The other factor to consider is the actual exchange rate. When it stabilised, at just over $83, there were indications that it had done so at too high a level and that the fundamentals suggested that the US dollar was overpriced.

AT the same time, while monthly inflation crashed, it did tick along at around 4 percent for the next four months, low by the standards of the last few years and very low by the standards of the period when the Zimbabwean economy was finally allowing all the money creation of the First Republic to bubble to the surface. But although low by those standards, it was still significant and coupled with a stable exchange rate suggests that the Zimbabwe dollar, in real terms, firmed more than 15 percent.

A good chunk of that monthly inflation did not come from private sector price rises. It came from the delayed price rises in the regulated sectors that had not been tracking black market exchange rates in the first seven months of the year as other sectors had been doing. So we only saw the rises in electricity tariffs, most of the bus fare increases, some fuel price increases from the rise in diesel tax, water charges, rates and the like after the stability in exchange rates. 

So it was not a result of fundamental changes in the economy, but although present was the last spurt of the inflationary spiral seen earlier last year. But it still had to be brought to account.

But just recently we have seen further new maximum fuel prices, a sector largely built on free funds rather than auction funds. Those price rises come from higher oil prices as the producers make strenuous efforts to climb out of the near collapse in oil markets of last year, but they still will add pressure to our pricing models. This is an external factor, something new.

At some stage the effective weekly and monthly revaluation of the Zimbabwe dollar, done drip by drip, was likely to end and the exchange rate was then more likely to start following the monthly inflation rates, perhaps a little under one percent a week. And that is what happened on Tuesday.

It needs to be remembered that all foreign currency on auction arises, in the end, from exports. The Reserve Bank was taking a 30 percent share of exports through compulsory purchase, at auction rate, of export earnings as they arrived in Zimbabwe. It is now taking 40 percent, to ensure that the auctions remain funded, but exporters cannot be expected to subsidise the importers.
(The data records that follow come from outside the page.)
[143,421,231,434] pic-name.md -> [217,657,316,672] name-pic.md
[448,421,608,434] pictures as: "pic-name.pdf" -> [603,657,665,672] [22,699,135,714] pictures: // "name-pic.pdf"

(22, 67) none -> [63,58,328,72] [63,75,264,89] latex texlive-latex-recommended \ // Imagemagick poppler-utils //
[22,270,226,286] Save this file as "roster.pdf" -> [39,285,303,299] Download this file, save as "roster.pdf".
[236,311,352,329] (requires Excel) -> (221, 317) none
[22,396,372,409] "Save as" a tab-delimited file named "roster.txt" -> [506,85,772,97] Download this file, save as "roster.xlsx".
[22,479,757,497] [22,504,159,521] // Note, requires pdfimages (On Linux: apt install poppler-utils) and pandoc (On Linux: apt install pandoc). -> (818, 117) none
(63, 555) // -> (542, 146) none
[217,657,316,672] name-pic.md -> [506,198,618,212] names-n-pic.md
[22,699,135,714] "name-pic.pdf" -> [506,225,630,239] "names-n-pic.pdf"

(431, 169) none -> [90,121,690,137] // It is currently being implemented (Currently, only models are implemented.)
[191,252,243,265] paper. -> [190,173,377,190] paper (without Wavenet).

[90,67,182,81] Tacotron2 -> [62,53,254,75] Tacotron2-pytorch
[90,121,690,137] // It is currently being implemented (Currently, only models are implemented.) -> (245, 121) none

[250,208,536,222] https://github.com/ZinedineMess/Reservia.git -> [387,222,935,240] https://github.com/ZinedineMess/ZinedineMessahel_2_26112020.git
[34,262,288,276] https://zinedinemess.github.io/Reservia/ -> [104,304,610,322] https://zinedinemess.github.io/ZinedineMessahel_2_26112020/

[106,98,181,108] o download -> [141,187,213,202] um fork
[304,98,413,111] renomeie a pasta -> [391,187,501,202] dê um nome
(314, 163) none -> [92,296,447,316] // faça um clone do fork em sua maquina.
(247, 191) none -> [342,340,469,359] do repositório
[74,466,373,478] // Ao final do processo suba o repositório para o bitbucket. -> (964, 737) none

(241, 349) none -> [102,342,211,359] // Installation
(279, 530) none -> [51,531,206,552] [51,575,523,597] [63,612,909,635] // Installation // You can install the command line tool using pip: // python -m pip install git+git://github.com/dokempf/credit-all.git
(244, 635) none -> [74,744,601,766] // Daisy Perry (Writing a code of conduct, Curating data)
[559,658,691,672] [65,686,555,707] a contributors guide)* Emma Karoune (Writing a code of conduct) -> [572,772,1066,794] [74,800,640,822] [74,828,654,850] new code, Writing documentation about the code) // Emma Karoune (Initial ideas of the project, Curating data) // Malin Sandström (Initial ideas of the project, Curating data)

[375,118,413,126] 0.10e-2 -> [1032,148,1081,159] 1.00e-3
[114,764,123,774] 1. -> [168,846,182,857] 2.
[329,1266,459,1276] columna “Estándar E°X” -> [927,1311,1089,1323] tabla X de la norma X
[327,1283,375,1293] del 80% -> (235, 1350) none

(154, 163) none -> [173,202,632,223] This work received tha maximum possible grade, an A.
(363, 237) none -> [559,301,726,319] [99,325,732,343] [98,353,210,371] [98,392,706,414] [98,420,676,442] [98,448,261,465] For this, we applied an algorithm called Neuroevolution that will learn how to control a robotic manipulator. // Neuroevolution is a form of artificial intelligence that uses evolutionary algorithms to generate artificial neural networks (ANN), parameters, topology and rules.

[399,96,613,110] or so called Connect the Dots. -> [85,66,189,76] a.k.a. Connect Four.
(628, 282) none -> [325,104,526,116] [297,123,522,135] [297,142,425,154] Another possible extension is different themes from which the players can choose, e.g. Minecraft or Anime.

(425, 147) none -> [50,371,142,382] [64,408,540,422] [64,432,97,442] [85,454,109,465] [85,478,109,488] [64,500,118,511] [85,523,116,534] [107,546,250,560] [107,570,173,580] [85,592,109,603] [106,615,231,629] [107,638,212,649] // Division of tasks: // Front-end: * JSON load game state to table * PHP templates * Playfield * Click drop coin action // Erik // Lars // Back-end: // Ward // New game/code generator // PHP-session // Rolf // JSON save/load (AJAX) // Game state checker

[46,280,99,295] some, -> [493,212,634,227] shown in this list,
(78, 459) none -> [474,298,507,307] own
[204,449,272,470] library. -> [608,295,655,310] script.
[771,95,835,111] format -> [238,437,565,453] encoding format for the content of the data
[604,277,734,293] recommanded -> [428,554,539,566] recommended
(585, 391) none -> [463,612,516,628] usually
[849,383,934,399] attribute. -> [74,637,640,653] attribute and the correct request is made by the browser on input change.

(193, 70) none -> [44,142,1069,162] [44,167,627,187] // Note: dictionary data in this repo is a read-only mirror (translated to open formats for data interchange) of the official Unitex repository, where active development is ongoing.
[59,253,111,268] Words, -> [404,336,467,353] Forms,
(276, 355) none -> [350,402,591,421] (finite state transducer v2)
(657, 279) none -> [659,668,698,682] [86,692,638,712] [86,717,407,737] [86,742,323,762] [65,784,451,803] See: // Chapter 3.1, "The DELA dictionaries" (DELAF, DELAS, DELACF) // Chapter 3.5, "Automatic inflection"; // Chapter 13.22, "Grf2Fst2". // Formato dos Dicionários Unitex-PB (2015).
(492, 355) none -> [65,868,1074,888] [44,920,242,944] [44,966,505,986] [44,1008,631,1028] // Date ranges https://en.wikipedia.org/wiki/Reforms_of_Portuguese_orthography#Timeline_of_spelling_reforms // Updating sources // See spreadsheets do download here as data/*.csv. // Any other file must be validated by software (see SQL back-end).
At some stage, for fairness and economic stability, we should have expected the exchange rate to move in a direction that maintained value for exporters. By the look of it, we may well have reached this stage. Certainly importers were starting to feel that this might be the case, hence the attempt to liquidate their Zimbabwe dollar holdings and convert these to goods in a warehouse and hence the signal that this was not a possibility.

There will be one weird economic statistic coming up. Although the annual inflation rate is, at present, a meaningless statistic since the monthly rates form a discontinuous function with the August figure from last year being the switch point, far too many people still regard it as divine revelation. 

By some oddity the January figure of last year as a very low discontinuity on the graph, so there will be this one month where the monthly figure this year will be higher than the same month last year, and consequently a small increase in annual inflation figures. If everyone ignored annual figures until like is compared to like, the auction world with the auction world, this would not be a problem; but expect some headlines from the non-mathematical. 

But what appears to be the signal coming from the auctions is two-fold. First importers should not seek sudden large jumps in allotments to stock-up, but should continue their steady buying to meet their requirements. 

And secondly there now appears to be a belief by all parties and markets that the Zimbabwe dollar has reached the limits of its effective revaluation, found its correct value and could now well be tracking purchasing power parities.